Content starts

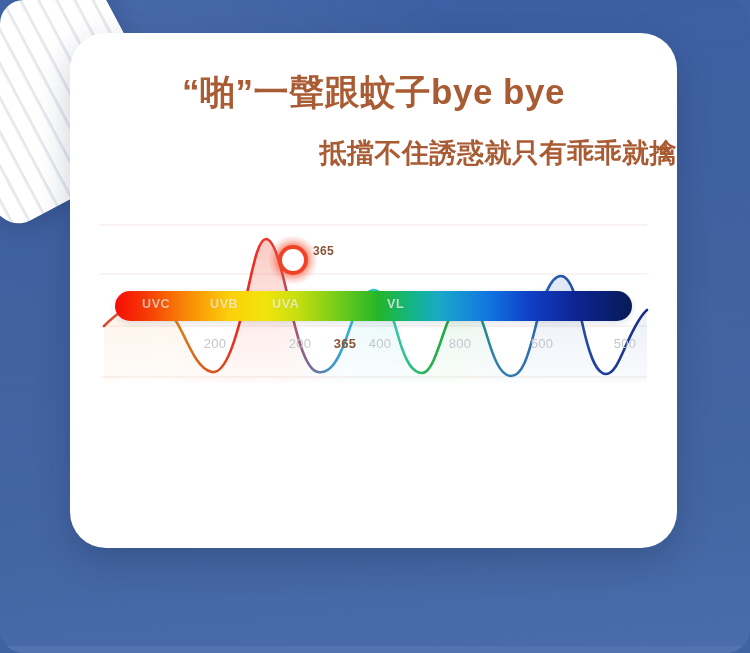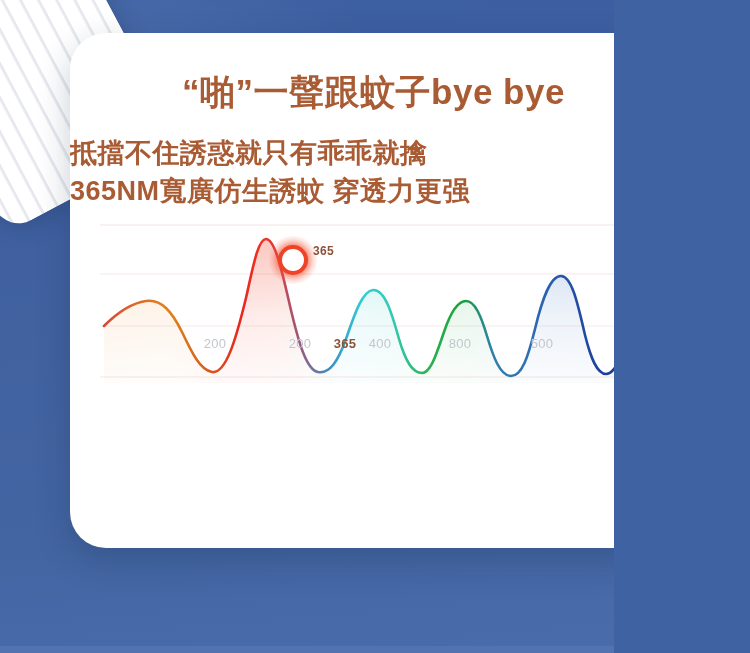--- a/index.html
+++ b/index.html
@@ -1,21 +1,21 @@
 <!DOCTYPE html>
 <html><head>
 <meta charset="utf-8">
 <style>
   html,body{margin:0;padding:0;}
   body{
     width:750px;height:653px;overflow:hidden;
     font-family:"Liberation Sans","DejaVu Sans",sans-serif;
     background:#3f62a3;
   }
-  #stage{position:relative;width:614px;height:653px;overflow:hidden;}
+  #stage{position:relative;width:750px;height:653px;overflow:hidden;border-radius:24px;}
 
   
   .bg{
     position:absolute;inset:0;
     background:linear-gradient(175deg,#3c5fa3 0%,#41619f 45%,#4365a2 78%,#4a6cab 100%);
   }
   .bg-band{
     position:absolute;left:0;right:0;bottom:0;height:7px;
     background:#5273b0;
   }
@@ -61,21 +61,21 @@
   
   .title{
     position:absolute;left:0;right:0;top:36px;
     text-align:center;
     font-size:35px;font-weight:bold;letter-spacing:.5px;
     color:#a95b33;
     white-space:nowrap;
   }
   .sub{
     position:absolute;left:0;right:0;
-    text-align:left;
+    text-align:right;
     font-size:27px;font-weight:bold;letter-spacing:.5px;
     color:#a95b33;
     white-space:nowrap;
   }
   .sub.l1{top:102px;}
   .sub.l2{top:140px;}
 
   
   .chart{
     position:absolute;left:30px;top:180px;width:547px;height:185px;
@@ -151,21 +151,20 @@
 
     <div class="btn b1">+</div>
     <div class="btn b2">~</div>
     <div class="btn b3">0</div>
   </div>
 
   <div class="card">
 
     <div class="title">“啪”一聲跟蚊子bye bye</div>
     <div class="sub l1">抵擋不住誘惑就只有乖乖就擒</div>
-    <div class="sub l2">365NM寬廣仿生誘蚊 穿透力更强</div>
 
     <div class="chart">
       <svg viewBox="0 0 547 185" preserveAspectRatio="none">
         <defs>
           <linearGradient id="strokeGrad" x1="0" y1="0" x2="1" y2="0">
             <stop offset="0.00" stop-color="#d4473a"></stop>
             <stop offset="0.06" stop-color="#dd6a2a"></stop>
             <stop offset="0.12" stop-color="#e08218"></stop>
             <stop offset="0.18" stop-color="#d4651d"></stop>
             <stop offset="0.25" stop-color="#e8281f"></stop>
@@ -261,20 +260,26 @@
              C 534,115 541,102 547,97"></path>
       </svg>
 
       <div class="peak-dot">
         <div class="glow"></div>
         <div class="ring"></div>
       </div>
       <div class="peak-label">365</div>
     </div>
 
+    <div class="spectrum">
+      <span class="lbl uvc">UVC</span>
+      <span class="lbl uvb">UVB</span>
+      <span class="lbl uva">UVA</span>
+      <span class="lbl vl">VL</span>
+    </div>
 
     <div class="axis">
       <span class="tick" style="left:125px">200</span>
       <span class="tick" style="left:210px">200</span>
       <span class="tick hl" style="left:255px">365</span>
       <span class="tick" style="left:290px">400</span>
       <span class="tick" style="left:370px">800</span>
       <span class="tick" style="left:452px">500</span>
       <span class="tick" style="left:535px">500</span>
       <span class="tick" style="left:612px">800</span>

Content ends

Task requirements: Checking the data above line by line, please work out how many lines include "relative", and reply with the number only.

Answer box: 2